Accessories: Energon Axe, rifle
Release Data: Released in the United States in July 2013 at a retail price of US$12.99
Long before the burden of leadership was forced upon him, Orion Pax was a great thinker, an intellectual revolutionary. he spent his life plugged in to a console, sorting, parsing and filing historical data. As the world outside grew darker and more bleak, he saw hope for the future in his world's past. He saw, when no one else would, that Cybertron could once again be free - and he has clung to that dream even through the dark times since.
There is a weird love for the concept of Orion Pax lately. Hasbro makes an Optimus Prime without a face plate, and decides it's going to represent the pre-Prime existence of Optimus. Then they request of IDW a special comic book featuring the toy, which ends up set in the far past. All while current IDW continuity has Optimus Prime give up his name and start calling himself Orion Pax, albeit still in his most recent body design. Plus not very long before the original printing of this Spotlight issue hit, there was a story in More Than Meets The Eye that featured another adventure of Orion Pax And Friends. For the present-time IDW stuff the change to Pax makes sense because it's an important part of setting up the new world. But I don't know why Hasbro has suddenly jumped on board the notion too. Maybe they just decided it'd be smart to trademark the name?
I was pleasantly surprised with Pax in general, but there's a couple nagging things I'll go ahead and get out of the way. This toy wants to be bigger. That's based almost entirely on the head being ridiculously tiny, but there's a certain pattern to the build complexity that makes it feel more like it was trying to be a Voyager at some stage of its life. That'd certainly bring the head in to proportion with other figures. This toy also relies a lot on paint to accomplish its color breakdown. It's great that it can do that and get the amount of paint needed, but it leaves a lot of room for errors. I'm thinking that's why the abdomen on this one looks like it's wearing badly applied lipstick rather than being a red portion of the body like it's supposed to be. Individual variation, of course, but errors will happen and it can be a risk if you have to buy these sight unseen over the internet.

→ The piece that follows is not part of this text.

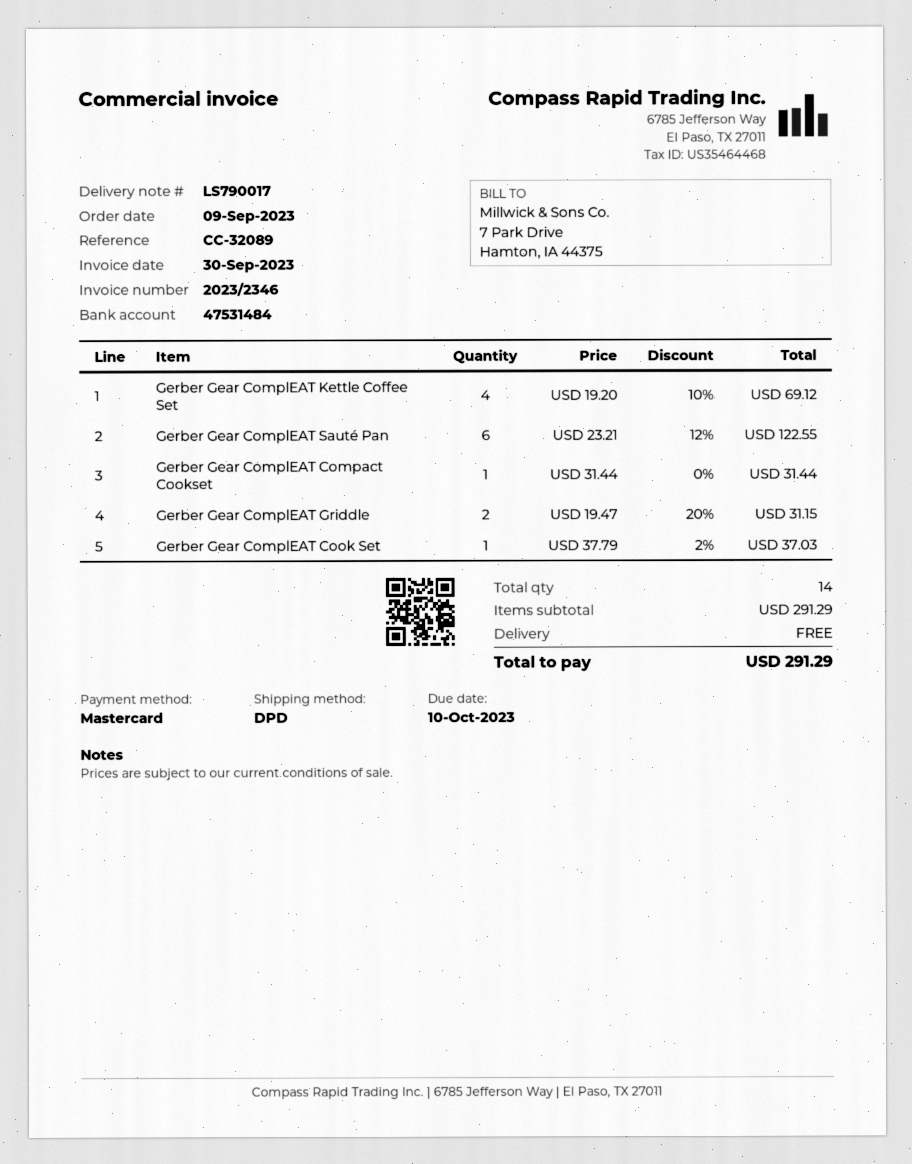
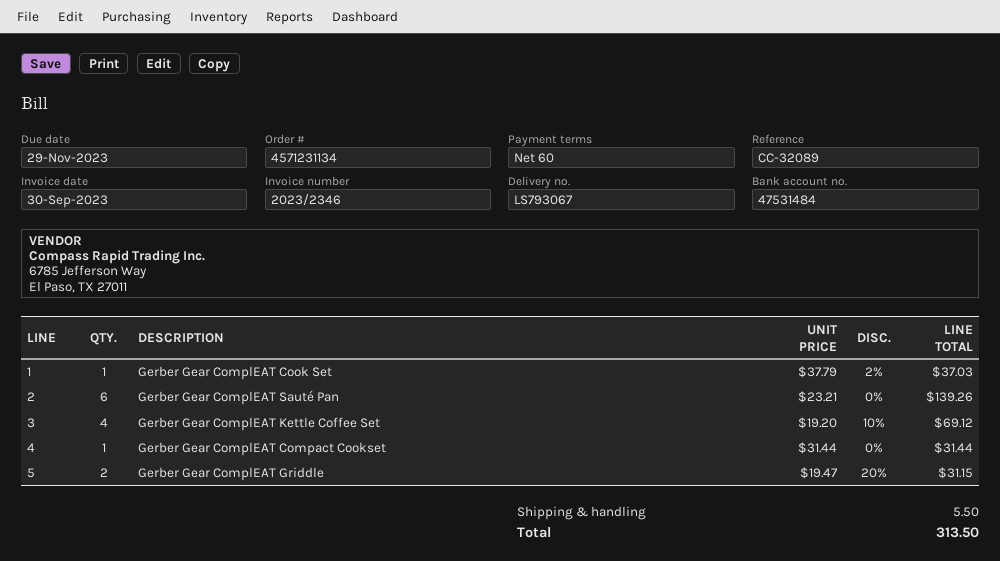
delivery note number: LS790017 -> LS793067
due date: 2023-10-10 -> 2023-11-29
Gerber Gear ComplEAT Sauté Pan: 6 x 23.21 - 12% = 122.55 -> 6 x 23.21 = 139.26
shipping: 0.00 -> 5.50
total: 291.29 -> 313.50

Most everything from that point though is pretty positive. The body is a lot more solid and together than I found to be the case with Bumblebee. It doesn't do parts faking to get the structural appearance and doesn't have sheets of alternate mode junk laying around wherever it happened to land. About all that could be accused of doing so are the weird looking flaps that cover the back half of the truck, and the front wheels. In neither case does this become unsightly or interfere with handling of the figure, and that's what matters on this score. Pax's head is tiny relative to all the other toys in his assortment, but it also has a really great looking sculpt that comes across sharp and clean even under the painted areas. Notably, the stock photography shows a face that looks like it has no faceplate, but also no mouth. The actual toy has both as clear as day (you don't even know how much I wanted to say "as plain as the nose on your face" right there), and the hand painted unit in the stock photos just suffers a huge paint blob. And unlike what happens in some cases with maskless Optimus figures, this one has the right shape that you could imagine it looking exactly right if the faceplate were to be applied to it.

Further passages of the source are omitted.